We use a static variable to avoid having to hash the string more than once, but this is still pretty inefficient. There is the extra application data, the computation of the hash the first time the function is run. On subsequent invocations there is still the check to see if the static variable has been initialized.

It would be a lot more efficient if we could precompute the hashes somehow to avoid that cost in the runtime. I can see three ways:
  • We could run a code generation pass in a pre-build step that generates the hash values and patches the code with them.
  • We could use the preprocessor to generate the values.
  • We could compute the values offline and hard-code them in the code.
I'm not too found of code generation. It is nice in theory, but to me it always seems kind of messy the way it interacts with the build system, the debugger, etc.

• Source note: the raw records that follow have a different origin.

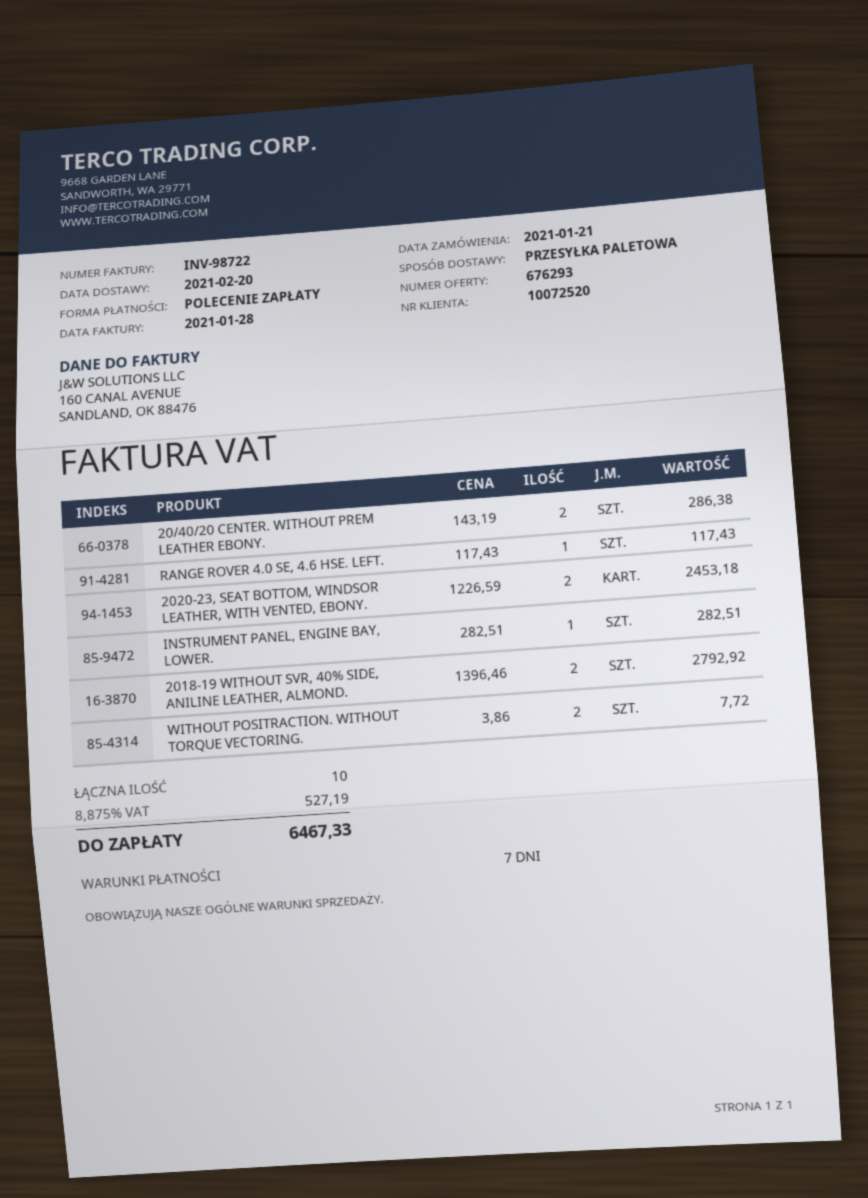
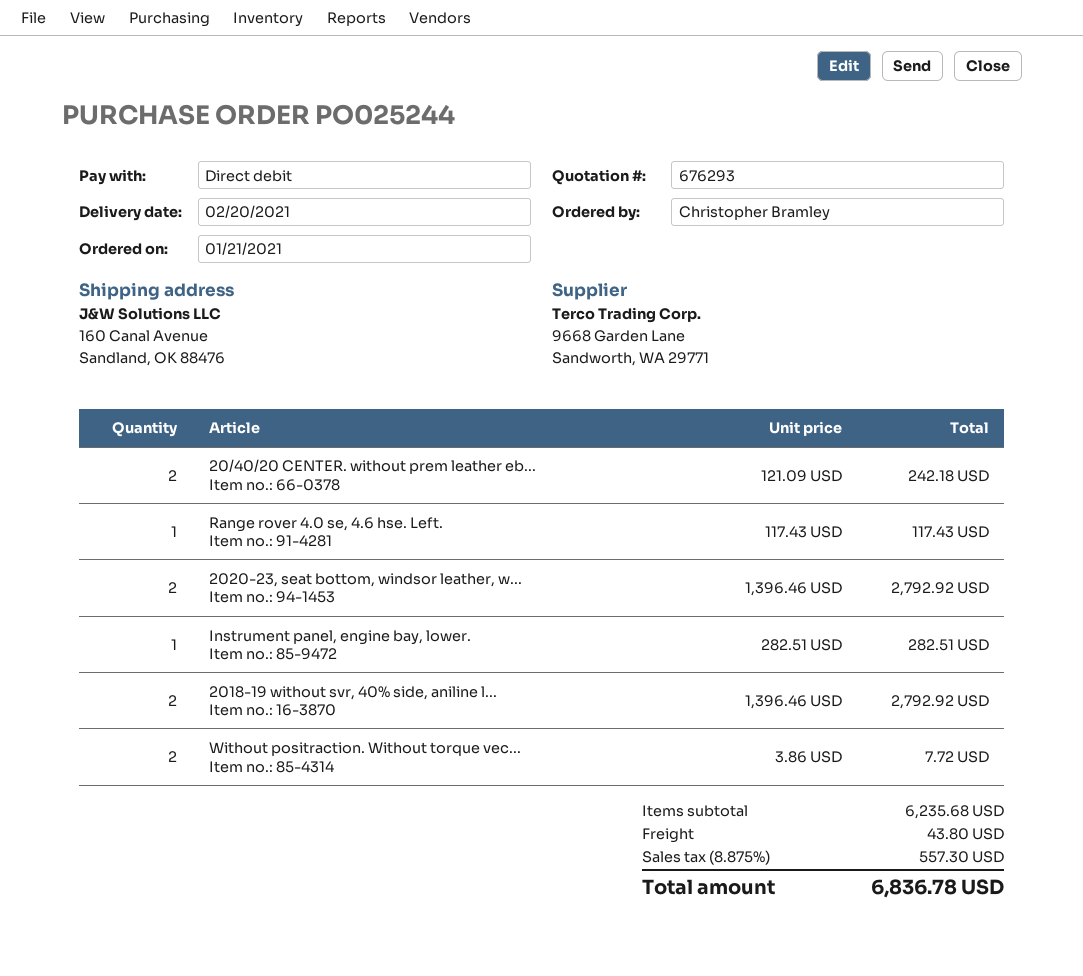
20/40/20 CENTER. WITHOUT PREM LEATHER EBONY.: 2 x 143.19 = 286.38 -> 2 x 121.09 = 242.18
2020-23, SEAT BOTTOM, WINDSOR LEATHER, WITH VENTED, EBONY.: 2 x 1226.59 = 2453.18 -> 2 x 1396.46 = 2792.92
shipping: none -> 43.80
tax: 8.875% = 527.19 -> 8.875% = 557.30
total: 6467.33 -> 6836.78

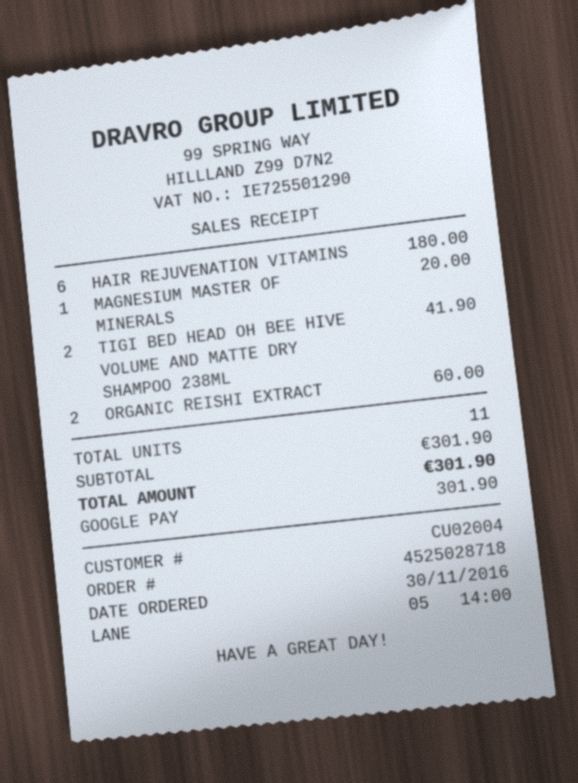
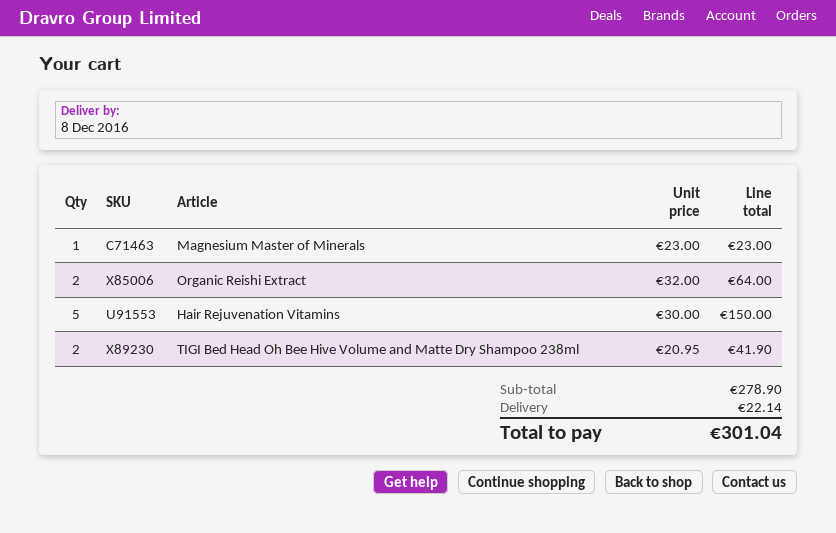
HAIR REJUVENATION VITAMINS: 6 for 180.00 -> 5 for 150.00
MAGNESIUM MASTER OF MINERALS: 1 for 20.00 -> 1 for 23.00
ORGANIC REISHI EXTRACT: 2 for 60.00 -> 2 for 64.00
subtotal: 301.90 -> 278.90
shipping: none -> 22.14
total: 301.90 -> 301.04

Rewriting the murmur hash algorithm in the preprocessor requires me to bring out some serious preprocessor-fu. But it is fun. It is almost like functional programming: With these lovely macros in place, we can now write:

if (object.name() == HASH_STR_10('r','o','o','t','_','p','o','i','n','t'))
...
Having completed this task I feel a bit empty. That is certainly a lot of macro code for an end result that still is kind of meh.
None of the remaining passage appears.